Baz Luhrmann’s adaptation of “The Great Gatsby” will open the Cannes Film Festival on May 15, festival organizers announced Tuesday. The 3-D film was originally planned for a Christmas 2012 release, but was postponed. It’s now scheduled to debut in the U.S. on May 10.
Fitzgerald reportedly finished writing “The Great Gatsby” while living on the French Riviera. He and his wife Zelda moved there around 1924, flush from the success of his best-selling debut novel “This Side of Paradise.”
The Fitzgeralds drifted between the south of France and Paris, never staying in one place for long. As Curbed points out, they lived in at least three different places in the French Riviera -- something the website looked into when Fitzgerald’s waterfront villa was listed for sale in the fall.

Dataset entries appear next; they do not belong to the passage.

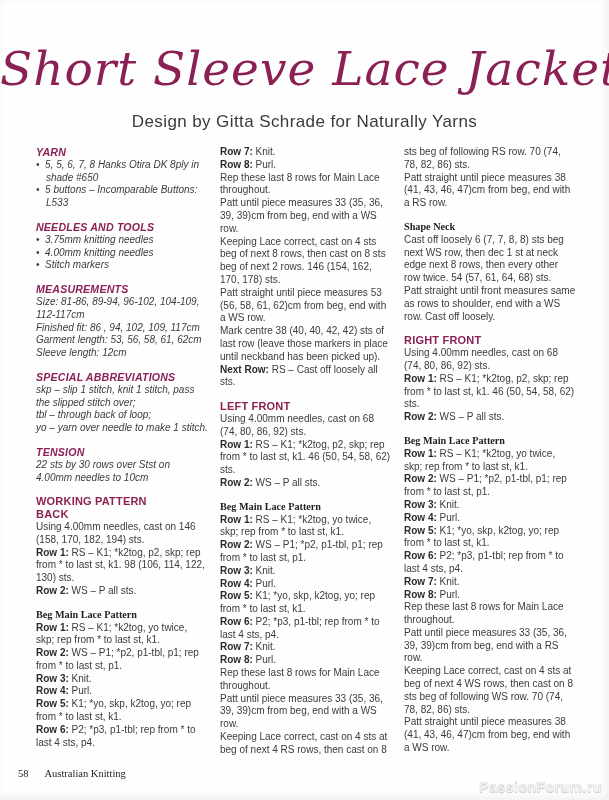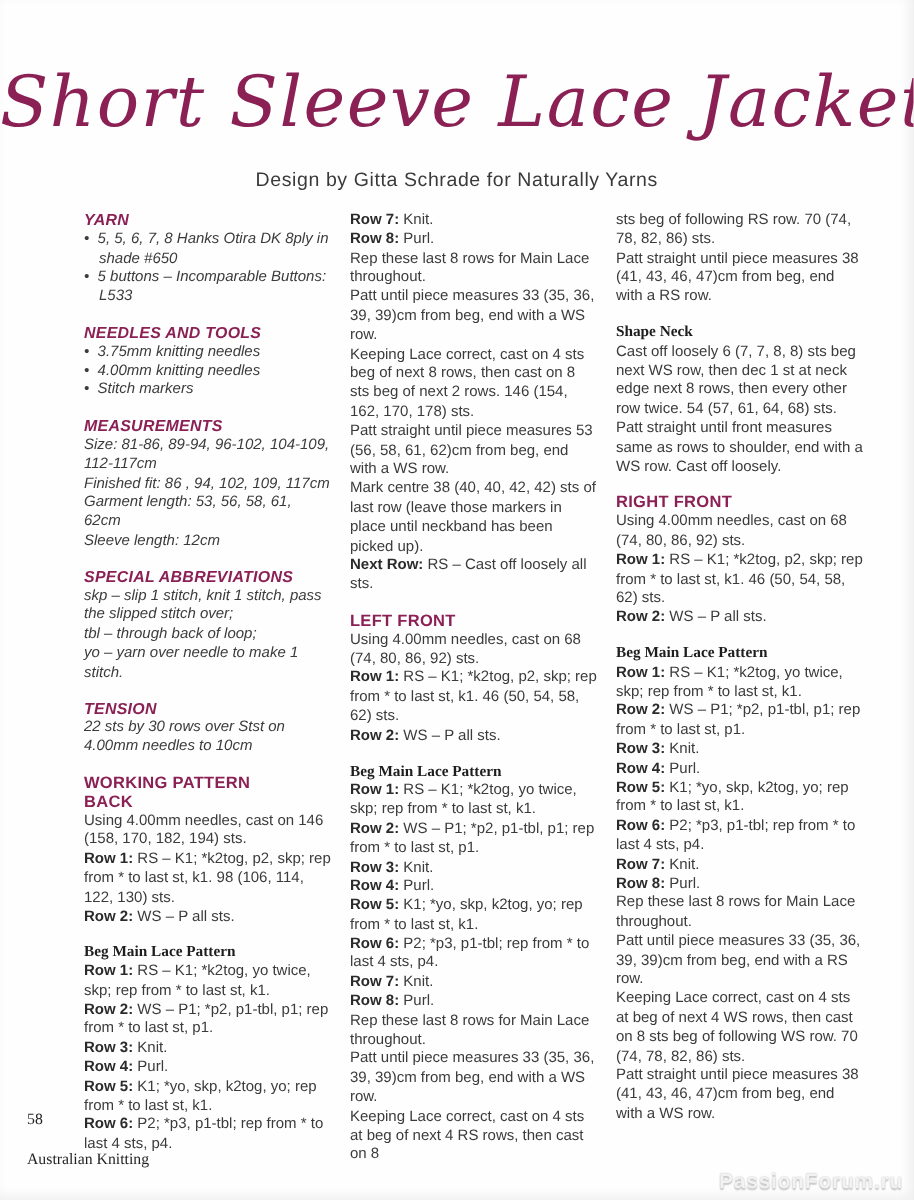--- a/index.html
+++ b/index.html
@@ -25,30 +25,29 @@
     font-style: italic;
     font-weight: normal;
     font-size: 47px;
     line-height: 78px;
     color: var(--accent);
     letter-spacing: 1px;
     white-space: nowrap;
   }
   .subtitle {
     margin: 4px 0 0 0;
-    font-size: 13px;
+    font-size: 17px;
     color: #3a3a3a;
     letter-spacing: 0.4px;
   }
   .columns {
     display: flex;
     gap: 12px;
     padding: 0 33px 0 36px;
     margin-top: 14px;
-    margin-left: 20px;
   }
   .col { flex: 1; font-size: 10px; line-height: 12.8px; }
   .col p { margin: 0; }
   .sechead {
     color: var(--accent);
     font-weight: bold;
     font-style: italic;
     font-size: 10.6px;
     letter-spacing: 0.2px;
     margin-top: 11px !important;
@@ -74,21 +73,20 @@
   .para b, .col b { color: #2b2b2b; }
   .footer {
     position: absolute;
     left: 18px; bottom: 21px;
     font-family: "Liberation Serif", serif;
     font-size: 10.5px;
     color: #1f1f1f;
     display: flex;
     gap: 16px;
     align-items: baseline;
-    flex-direction: column;
   }
   .watermark {
     position: absolute;
     right: 7px; bottom: 5px;
     font-size: 14px;
     font-weight: bold;
     letter-spacing: 0.5px;
     color: #f2f2f2;
     text-shadow: 0 0 1px #b9b9b9, 0 1px 1px #c9c9c9;
     text-align: center;

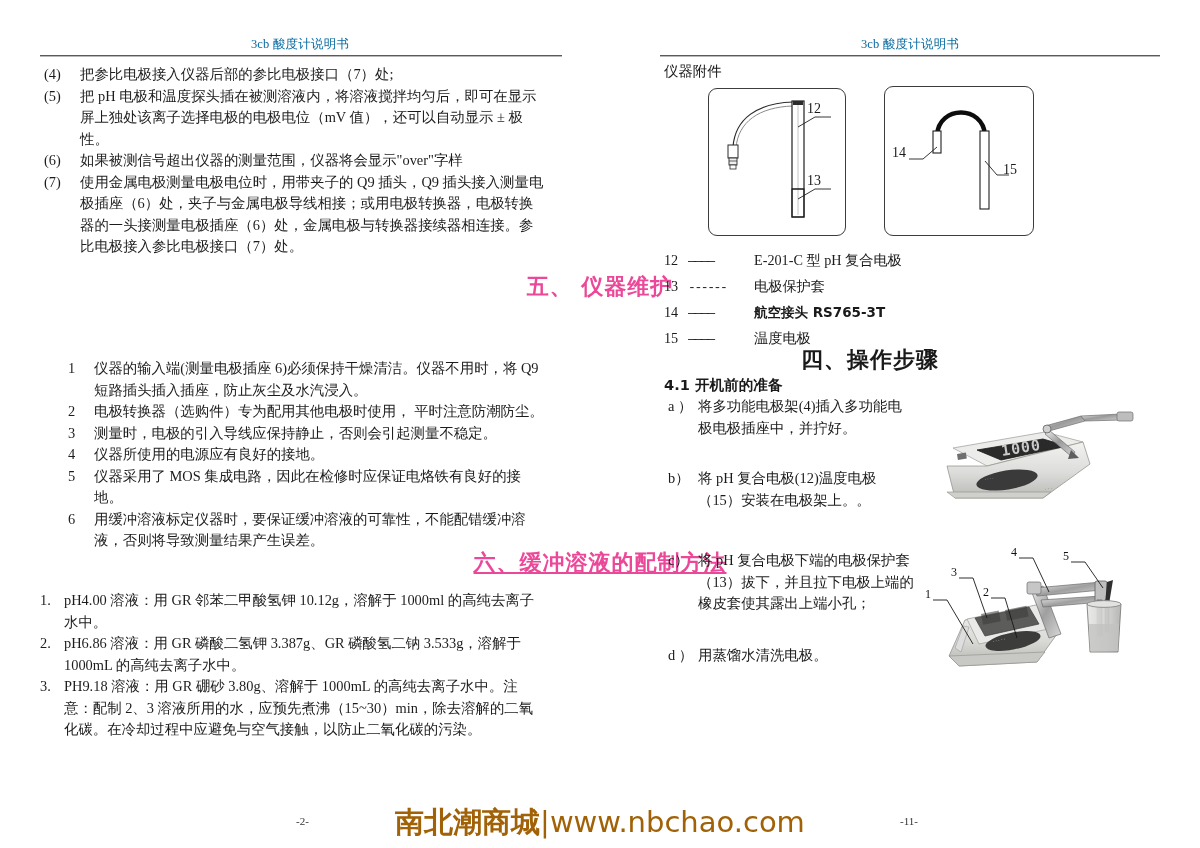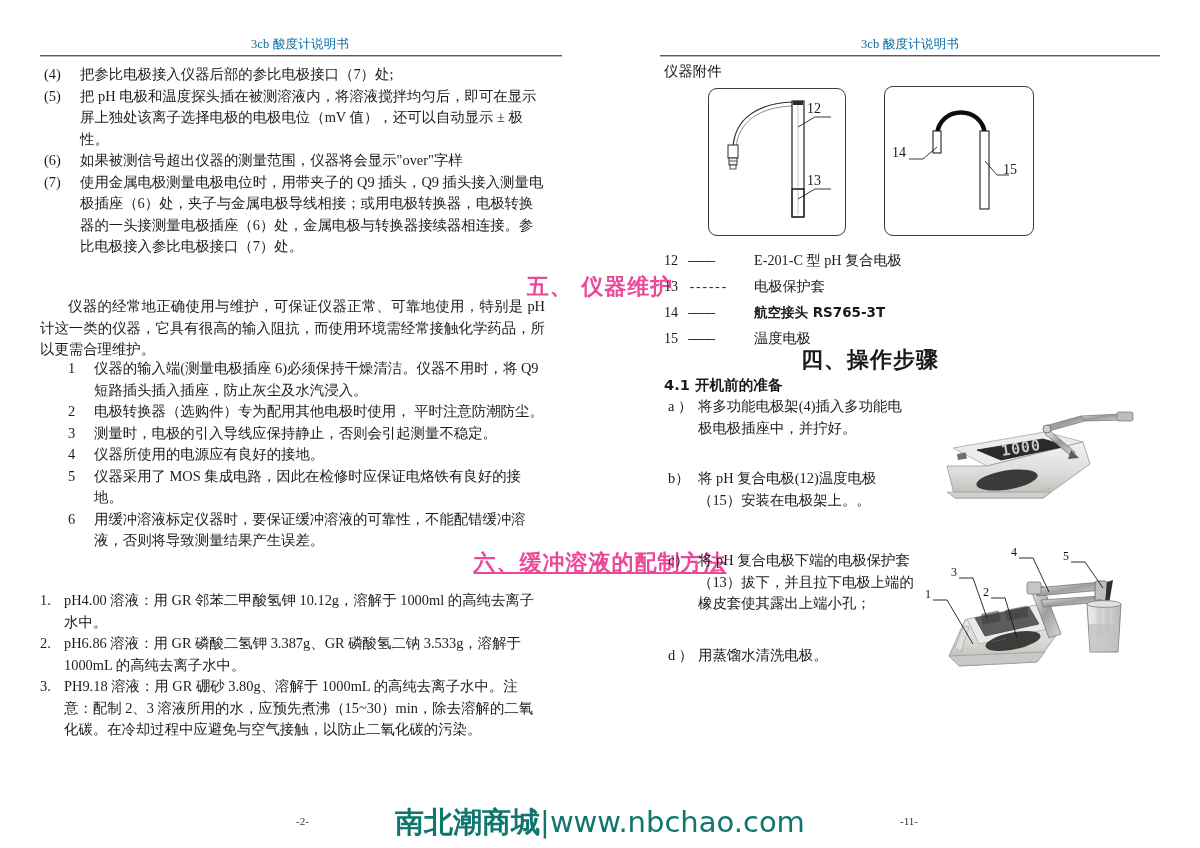--- a/index.html
+++ b/index.html
@@ -194,21 +194,21 @@
   #folio-left  { left: 296px; }
   #folio-right { left: 900px; }
 
   #watermark {
     position: absolute;
     top: 803px;
     left: 0;
     width: 1200px;
     text-align: center;
     font-size: 29px;
-    color: #0f766e;
+    color: #a16207;
     font-family: "DejaVu Sans", "Liberation Sans", sans-serif;
     letter-spacing: 0px;
     white-space: nowrap;
   }
   #watermark .wm-cn { font-weight: bold; }
   #watermark .wm-url { font-weight: normal; }
 </style>
 </head>
 <body>
 
@@ -234,21 +234,20 @@
       <span class="itemtext">如果被测信号超出仪器的测量范围，仪器将会显示"over"字样</span>
     </li>
     <li>
       <span class="marker">(7)</span>
       <span class="itemtext">使用金属电极测量电极电位时，用带夹子的 Q9 插头，Q9 插头接入测量电极插座（6）处，夹子与金属电极导线相接；或用电极转换器，电极转换器的一头接测量电极插座（6）处，金属电极与转换器接续器相连接。参比电极接入参比电极接口（7）处。</span>
     </li>
   </ul>
 
   <div class="section-title" id="title-five">五、  仪器维护</div>
 
-  <div class="para" id="maint-intro">仪器的经常地正确使用与维护，可保证仪器正常、可靠地使用，特别是 pH 计这一类的仪器，它具有很高的输入阻抗，而使用环境需经常接触化学药品，所以更需合理维护。</div>
 
   <ul class="numlist body-text" id="maint-list">
     <li>
       <span class="marker">1</span>
       <span class="itemtext">仪器的输入端(测量电极插座 6)必须保持干燥清洁。仪器不用时，将 Q9 短路插头插入插座，防止灰尘及水汽浸入。</span>
     </li>
     <li>
       <span class="marker">2</span>
       <span class="itemtext">电极转换器（选购件）专为配用其他电极时使用， 平时注意防潮防尘。</span>
     </li>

The 19th century villa sounds fit for, well, Gatsby: It’s on the waterfront, has a pool, pool terraces, luxurious bedrooms, a wine cellar, “staff accommodations,” a triple garage, and a dance floor -- in the listing it’s described as “a bar with discotheque,” but that could surely be returned to a more art deco feel, something suited to a Gatsby party.
Or maybe intergenerational mashups are appropriate to a 21st century “Gatsby.” Luhrmann’s first trailer for the film famously combines images of flappers and 1920s New York with a song by Jay-Z. The movie stars Leonardo DiCaprio as Jay Gatsby, Carey Mulligan as Daisy Buchanan and Tobey Maguire as Nick Carraway.
Like other opening-night films, the movie “The Great Gatsby” will screen outside of the Cannes competition. Even so, the timing of its appearance at Cannes could be problematic. The Times’ Steven Zeitchik writes that “it appears to be dated for a May 15 French release but a May 10 stateside release, which would mean much of the press about it in the U.S. will have already hit by the time the film rolls up on the Riviera. Poor reviews could put a damper on things.”
Then again, Fitzgerald himself occasionally had a tough time with reviewers. It was only after he died that “Gatsby” was understood to be a masterpiece.